File No. 763.72114/4139
The Secretary of State to the Special Agent in Corfu (Dodge)
WASHINGTON, November 8, 1918, 6 p. m. Your October 31, 4 p. m. Department assumes the request for additional assistance for Serbian prisoners of war, referred to in second paragraph of your October 5, 10 a. m., may be disregarded in view of capitulation of Austria-Hungary and Bulgaria.
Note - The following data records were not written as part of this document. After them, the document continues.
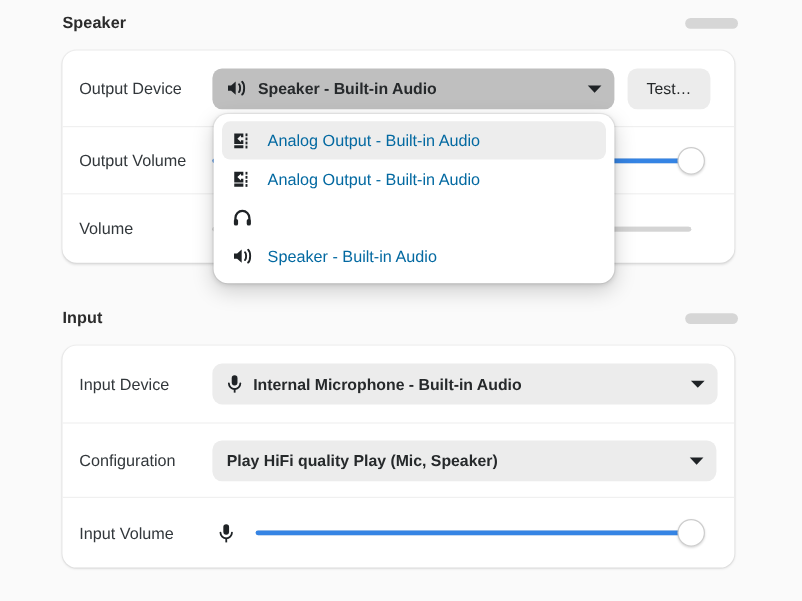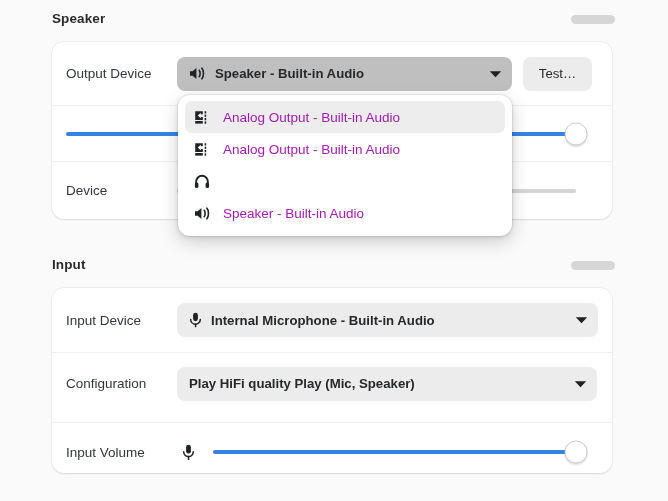--- a/index.html
+++ b/index.html
@@ -197,7 +197,7 @@
     border-radius: 7px;
     padding: 0 10px 0 9px;
     font-size: 13.5px;
-    color: #a21caf;
+    color: #0369a1;
     cursor: pointer;
     white-space: nowrap;
   }

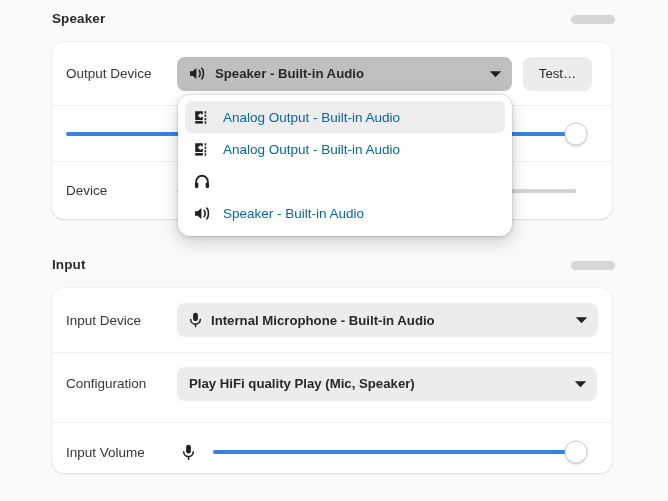--- a/index.html
+++ b/index.html
@@ -243,6 +243,7 @@
   </div>
 
   <div class="row" id="row-output-volume">
+    <div class="row-label">Output Volume</div>
     <div class="slider">
       <div class="track">
         <div class="fill" id="fill-output-volume" style="width: 100%; background: rgb(53, 132, 228);"></div>

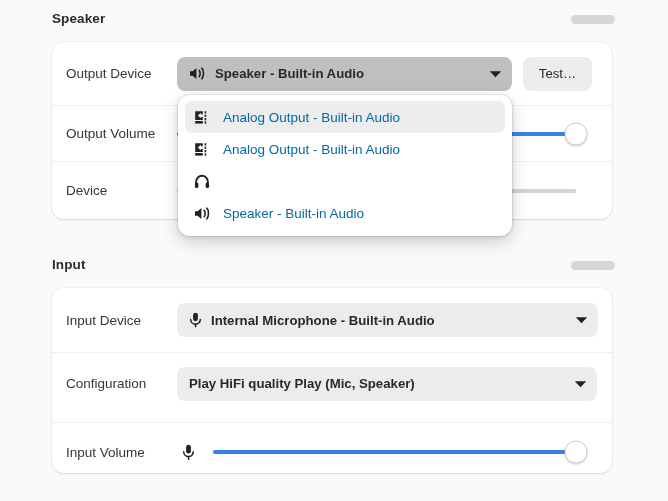--- a/index.html
+++ b/index.html
@@ -253,7 +253,7 @@
   </div>
 
   <div class="row" id="row-balance">
-    <div class="row-label">Device</div>
+    <div class="row-label">Volume</div>
     <div class="slider">
       <div class="track">
         <div class="fill grey" id="fill-balance" style="width: 100%; background: rgb(212, 212, 212);"></div>

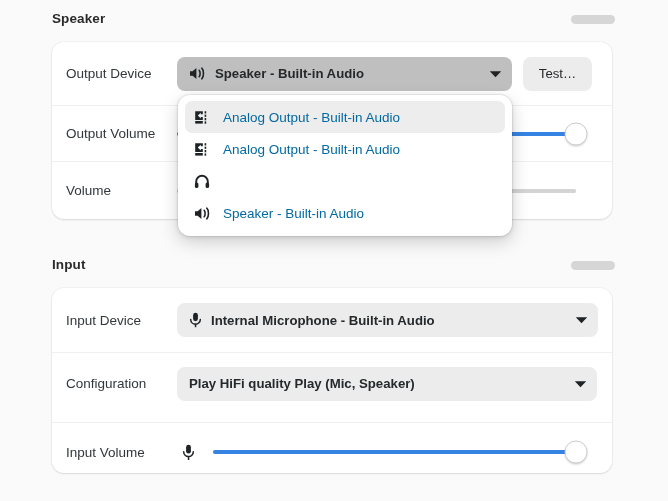--- a/index.html
+++ b/index.html
@@ -65,7 +65,7 @@
   #card-output .row:nth-child(3) { height: 58px; }
   #card-input .row:nth-child(1) { height: 64px; }
   #card-input .row:nth-child(2) { height: 62px; }
-  #card-input .row:nth-child(3) { height: 59px; margin-top: 8px; }
+  #card-input .row:nth-child(3) { height: 59px; }
 
   .row-label {
     width: 111px;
RELIEF FOR RUSSIAN PRISONERS OF WAR HELD BY THE CENTRAL
POWERS: THE COPENHAGEN RED CROSS CONFERENCE
File No. 763.72114/2713
[Received June 2, 8 a. m.] 1340. Ignatieff, former Minister Education, made president of Russian Red Cross by pressure, states great suffering among Russian prisoners in Germany and Austria, who number 2,000,000 and “ are simply dying of hunger.” Asks whether our Government will permit Russia to buy there monthly “one thousand tons brank (scarred [war?] biscuit) and other food supplies such as fat, sugar, conserve, conserved milk, etc., and assist the transport of these supplies to Copenhagen.” Says Russian Red Cross negotiating with German Red Cross to obtain guarantee of the aforesaid steamers carrying such supplies. Says America will earn thereby eternal gratitude of Russian people and asks prompt reply. Think Rockefeller Foundation and Young Men's Christian Association planning to furnish such supplies.
* Not printed.
File No. 763.72114/2713
WASHINGTON, July 3, 1917, 4 p. m. 1529. Your 1340, May 30, noon. Contents communicated to interested societies. For your information following telegram to-day sent to Legation, Copenhagen:
The special Russian Commission now in the United States is urging the Red Cross to undertake immediate relief on a large scale of provisioning Russian prisoners of war in Germany. The suggestion is made that at present the Russian relief is operating largely through Copenhagen, and that shipments made through this channel reach the prisoners without molestation. Please report immediately in regard to the extent of Russian relief now passing through this channel, and whether in your opinion it is wisely controlled and directed and in fact reaches the prisoners of war.
File No. 811.142/2222
[Received July 11, 5.30 a. m.] Your 395, July 3, 3 p. m.? Have thoroughly investigated the Copenhagen branch of the Russian Red Cross and also the Committee of the Municipality of Moscow which is in charge of this branch. Legation has been furnished with a full report giving statistics regarding amount of work done by this Committee, number of prisoners and quantities of supplies which have been sent. This will be ma to Department. In the first six months of 1917 the Committee has forwarded 7,000 parcels by train and 12,000 by mail to the prisoners as well as a large amount of money. The mail forwarded to the prisoners during the same period amounted to 1,200,000 letters. This Committee is in touch with local committees composed entirely of Russians who distribute the supplies in 149 camps in Germany and 36 camps in Austria.
It appears to this Legation that this organization is thoroughly competent and capable of handling large quantities of supplies for Russian prisoners and that the supplies are wisely controlled. The means taken to have supplies reach the prisoners are as perfect as possible. *Quoted in telegram of July 3 to the Ambassador in Russia, supra.